先日、私の工房のお客様のヴァイオリン奏者の主催の生徒さんの発表会のビデオ撮影のお手伝いに行ってきました。

 この先生、とても理にかなったボウイングをされる方で、さらに私の弓の性能の理論について納得してくださって、私のお勧めの弓を(初対面で)即決で購入してくださったくらいなのです。さらにその後、その生徒さんで私の工房にて弓や楽器を購入してくださった方も何名かいらっしゃいます。

 ビデオ撮影を行っていると、聴衆として聴いているのとは感覚が違います。ファインダーの中で演奏者を客観的に観て撮影し、さらに撮影後にも家で何度も画質チェックだとか、編集などで映像を繰り返し見直すからです。

 すなわち、客観的な観察者となるのです。意識してそうなるのではなく、おそらく撮影者は誰でも自然とそうなってしまうものです。

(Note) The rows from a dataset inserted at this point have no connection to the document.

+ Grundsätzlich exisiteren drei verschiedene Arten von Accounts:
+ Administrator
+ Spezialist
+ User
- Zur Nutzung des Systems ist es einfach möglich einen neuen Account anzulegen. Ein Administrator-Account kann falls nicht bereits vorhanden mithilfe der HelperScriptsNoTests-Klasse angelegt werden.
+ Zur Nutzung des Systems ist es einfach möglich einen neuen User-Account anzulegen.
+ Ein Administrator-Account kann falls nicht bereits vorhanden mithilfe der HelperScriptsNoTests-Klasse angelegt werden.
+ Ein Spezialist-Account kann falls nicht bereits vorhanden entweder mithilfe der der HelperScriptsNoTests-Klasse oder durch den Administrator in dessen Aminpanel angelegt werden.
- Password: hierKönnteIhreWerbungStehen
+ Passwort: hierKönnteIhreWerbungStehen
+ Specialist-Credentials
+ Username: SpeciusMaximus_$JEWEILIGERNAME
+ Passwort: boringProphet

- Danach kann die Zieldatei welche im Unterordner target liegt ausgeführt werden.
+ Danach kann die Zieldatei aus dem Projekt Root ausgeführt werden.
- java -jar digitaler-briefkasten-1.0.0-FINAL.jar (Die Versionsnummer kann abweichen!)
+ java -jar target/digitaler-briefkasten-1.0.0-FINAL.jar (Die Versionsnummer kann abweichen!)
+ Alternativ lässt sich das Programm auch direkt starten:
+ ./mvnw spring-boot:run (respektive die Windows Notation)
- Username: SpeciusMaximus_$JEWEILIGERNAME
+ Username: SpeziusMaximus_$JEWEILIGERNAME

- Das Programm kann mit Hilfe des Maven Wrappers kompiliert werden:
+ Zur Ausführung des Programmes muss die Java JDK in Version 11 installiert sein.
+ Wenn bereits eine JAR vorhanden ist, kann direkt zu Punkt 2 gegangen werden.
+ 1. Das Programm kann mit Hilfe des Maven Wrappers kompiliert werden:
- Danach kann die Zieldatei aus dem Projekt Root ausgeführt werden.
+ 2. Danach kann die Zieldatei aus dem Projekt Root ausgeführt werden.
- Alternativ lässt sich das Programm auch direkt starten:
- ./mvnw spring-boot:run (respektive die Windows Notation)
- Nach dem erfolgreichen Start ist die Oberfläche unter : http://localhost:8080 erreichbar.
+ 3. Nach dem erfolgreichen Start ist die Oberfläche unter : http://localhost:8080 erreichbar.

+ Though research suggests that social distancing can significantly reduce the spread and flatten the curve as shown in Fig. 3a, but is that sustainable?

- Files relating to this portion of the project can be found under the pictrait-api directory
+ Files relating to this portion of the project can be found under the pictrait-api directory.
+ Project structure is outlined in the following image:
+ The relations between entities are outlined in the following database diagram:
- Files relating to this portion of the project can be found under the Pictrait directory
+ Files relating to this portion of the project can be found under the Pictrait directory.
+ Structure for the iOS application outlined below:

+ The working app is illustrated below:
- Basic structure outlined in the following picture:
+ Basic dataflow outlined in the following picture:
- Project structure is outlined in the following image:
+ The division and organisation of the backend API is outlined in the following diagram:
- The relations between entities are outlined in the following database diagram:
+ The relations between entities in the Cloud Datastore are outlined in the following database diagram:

 それで本題なのですが、生徒さんのほとんどが、先生のボウイングに似ているのです。もちろんレベル的に同じとは言えませんが、方向性としては近いと感じました。腰の強い弓で、弓竿の反りを残したまま(すなわち弓毛を平行にパンパンに張っていない)、弓が弦に吸い付くようなボウイングをしているのです。レベル差こそあれ、生徒さんの弓も、大きな圧力はかかりながらも、スッと弦に吸い付くようなボウイングに感じました。

 先生が演奏の指導をしているのだから、似てくるのは当然と言えば当然かもしれません。技術者側の私の視点からすると、先生と同じ指向の弓を使わせて(購入させて)いると言うのも大きな事だと思います。理にかなった演奏をする先生のお弟子さんは、皆お上手なのです(おべっか半分あり。半分は真実)。

 

 何が言いたいのかというと、技術とは自分でゼロから生み出せる物では無いと言うことです。すなわち、人から教わる物だという事です。

 「人」に教わりましょう。「人」と関わりましょう。ネットで情報検索しているようでは人生の貴重な時間の無駄です。